- [Task requirements]: Scan the entries below. List each line with "Artificial".

────────

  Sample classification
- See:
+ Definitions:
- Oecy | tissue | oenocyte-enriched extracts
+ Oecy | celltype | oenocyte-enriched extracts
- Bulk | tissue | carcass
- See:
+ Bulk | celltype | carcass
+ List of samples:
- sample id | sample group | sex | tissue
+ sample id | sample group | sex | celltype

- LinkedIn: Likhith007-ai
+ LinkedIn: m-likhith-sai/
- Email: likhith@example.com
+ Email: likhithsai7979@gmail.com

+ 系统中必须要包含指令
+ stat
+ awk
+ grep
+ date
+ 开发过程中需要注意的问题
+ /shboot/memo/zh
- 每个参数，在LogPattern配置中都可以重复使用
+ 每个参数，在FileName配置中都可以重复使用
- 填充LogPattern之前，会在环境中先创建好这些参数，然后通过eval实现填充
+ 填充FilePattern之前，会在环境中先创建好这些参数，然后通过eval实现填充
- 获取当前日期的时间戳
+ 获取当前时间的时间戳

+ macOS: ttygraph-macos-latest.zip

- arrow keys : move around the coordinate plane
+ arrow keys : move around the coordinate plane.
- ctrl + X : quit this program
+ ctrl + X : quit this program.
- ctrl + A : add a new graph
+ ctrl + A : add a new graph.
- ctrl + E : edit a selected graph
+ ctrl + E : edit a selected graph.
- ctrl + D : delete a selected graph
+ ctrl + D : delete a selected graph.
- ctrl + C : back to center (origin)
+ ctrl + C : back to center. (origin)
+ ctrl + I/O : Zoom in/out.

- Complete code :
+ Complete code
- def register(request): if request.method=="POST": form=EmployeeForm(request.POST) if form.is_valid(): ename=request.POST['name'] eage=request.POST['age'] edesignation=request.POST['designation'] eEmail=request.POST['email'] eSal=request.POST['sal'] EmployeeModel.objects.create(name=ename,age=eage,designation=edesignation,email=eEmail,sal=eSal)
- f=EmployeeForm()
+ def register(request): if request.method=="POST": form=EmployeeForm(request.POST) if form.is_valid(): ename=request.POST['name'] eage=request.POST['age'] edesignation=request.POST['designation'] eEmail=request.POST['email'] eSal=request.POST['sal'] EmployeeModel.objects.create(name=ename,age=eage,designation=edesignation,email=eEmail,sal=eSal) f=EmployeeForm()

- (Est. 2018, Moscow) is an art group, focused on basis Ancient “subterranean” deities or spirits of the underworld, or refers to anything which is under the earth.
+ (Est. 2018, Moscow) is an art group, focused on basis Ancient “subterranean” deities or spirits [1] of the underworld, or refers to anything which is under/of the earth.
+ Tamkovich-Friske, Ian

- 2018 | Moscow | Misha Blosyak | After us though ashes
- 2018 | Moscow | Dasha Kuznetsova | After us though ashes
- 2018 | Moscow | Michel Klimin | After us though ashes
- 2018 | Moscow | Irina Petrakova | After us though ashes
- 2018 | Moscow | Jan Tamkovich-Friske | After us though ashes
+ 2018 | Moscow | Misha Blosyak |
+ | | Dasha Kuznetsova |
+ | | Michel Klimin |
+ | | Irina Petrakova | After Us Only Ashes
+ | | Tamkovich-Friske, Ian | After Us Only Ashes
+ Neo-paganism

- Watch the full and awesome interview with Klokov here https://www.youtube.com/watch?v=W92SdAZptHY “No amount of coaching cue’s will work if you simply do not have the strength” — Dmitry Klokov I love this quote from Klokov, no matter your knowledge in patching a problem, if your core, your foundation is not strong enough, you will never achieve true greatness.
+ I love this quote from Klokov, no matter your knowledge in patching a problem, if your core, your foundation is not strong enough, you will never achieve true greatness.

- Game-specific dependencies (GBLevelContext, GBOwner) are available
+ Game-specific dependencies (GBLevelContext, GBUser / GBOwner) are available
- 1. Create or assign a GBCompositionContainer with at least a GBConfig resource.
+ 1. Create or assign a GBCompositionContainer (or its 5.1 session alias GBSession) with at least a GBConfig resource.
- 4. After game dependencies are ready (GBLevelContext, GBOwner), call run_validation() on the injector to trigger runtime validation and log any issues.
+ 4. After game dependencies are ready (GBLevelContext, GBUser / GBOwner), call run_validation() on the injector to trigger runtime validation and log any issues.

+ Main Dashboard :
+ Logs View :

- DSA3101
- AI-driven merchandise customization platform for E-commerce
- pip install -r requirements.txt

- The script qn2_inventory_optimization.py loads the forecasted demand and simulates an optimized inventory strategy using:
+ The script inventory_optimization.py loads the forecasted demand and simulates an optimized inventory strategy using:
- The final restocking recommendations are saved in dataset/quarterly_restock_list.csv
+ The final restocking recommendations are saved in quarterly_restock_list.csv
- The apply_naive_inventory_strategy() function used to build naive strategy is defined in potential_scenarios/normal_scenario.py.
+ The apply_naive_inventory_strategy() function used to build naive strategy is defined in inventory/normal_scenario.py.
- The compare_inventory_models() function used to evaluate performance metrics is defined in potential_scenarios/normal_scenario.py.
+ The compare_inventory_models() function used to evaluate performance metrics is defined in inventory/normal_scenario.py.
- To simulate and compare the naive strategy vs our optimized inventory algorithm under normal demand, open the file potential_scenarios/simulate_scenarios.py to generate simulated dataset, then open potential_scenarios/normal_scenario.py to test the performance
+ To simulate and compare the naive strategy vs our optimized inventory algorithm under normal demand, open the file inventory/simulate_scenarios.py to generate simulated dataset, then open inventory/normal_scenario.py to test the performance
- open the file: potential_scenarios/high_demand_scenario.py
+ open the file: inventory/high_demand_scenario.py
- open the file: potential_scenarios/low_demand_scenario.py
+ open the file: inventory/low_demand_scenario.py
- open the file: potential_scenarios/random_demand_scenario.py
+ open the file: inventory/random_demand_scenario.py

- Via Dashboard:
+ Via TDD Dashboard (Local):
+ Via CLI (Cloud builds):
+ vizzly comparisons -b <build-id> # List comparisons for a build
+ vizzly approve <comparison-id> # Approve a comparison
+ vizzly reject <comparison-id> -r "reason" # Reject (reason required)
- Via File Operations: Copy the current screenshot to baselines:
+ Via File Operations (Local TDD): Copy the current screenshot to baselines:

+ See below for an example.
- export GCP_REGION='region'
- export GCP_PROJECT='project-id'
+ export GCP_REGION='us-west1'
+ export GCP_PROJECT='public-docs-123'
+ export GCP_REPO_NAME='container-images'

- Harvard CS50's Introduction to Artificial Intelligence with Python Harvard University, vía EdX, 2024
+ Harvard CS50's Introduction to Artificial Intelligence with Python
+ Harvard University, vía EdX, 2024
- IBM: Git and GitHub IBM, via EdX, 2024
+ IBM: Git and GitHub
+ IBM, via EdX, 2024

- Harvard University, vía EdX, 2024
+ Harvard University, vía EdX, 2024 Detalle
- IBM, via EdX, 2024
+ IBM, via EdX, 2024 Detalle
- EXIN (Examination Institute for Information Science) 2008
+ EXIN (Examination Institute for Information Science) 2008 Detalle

────────

- [Output of the exercise]:
- Harvard CS50's Introduction to Artificial Intelligence with Python Harvard University, vía EdX, 2024
+ Harvard CS50's Introduction to Artificial Intelligence with Python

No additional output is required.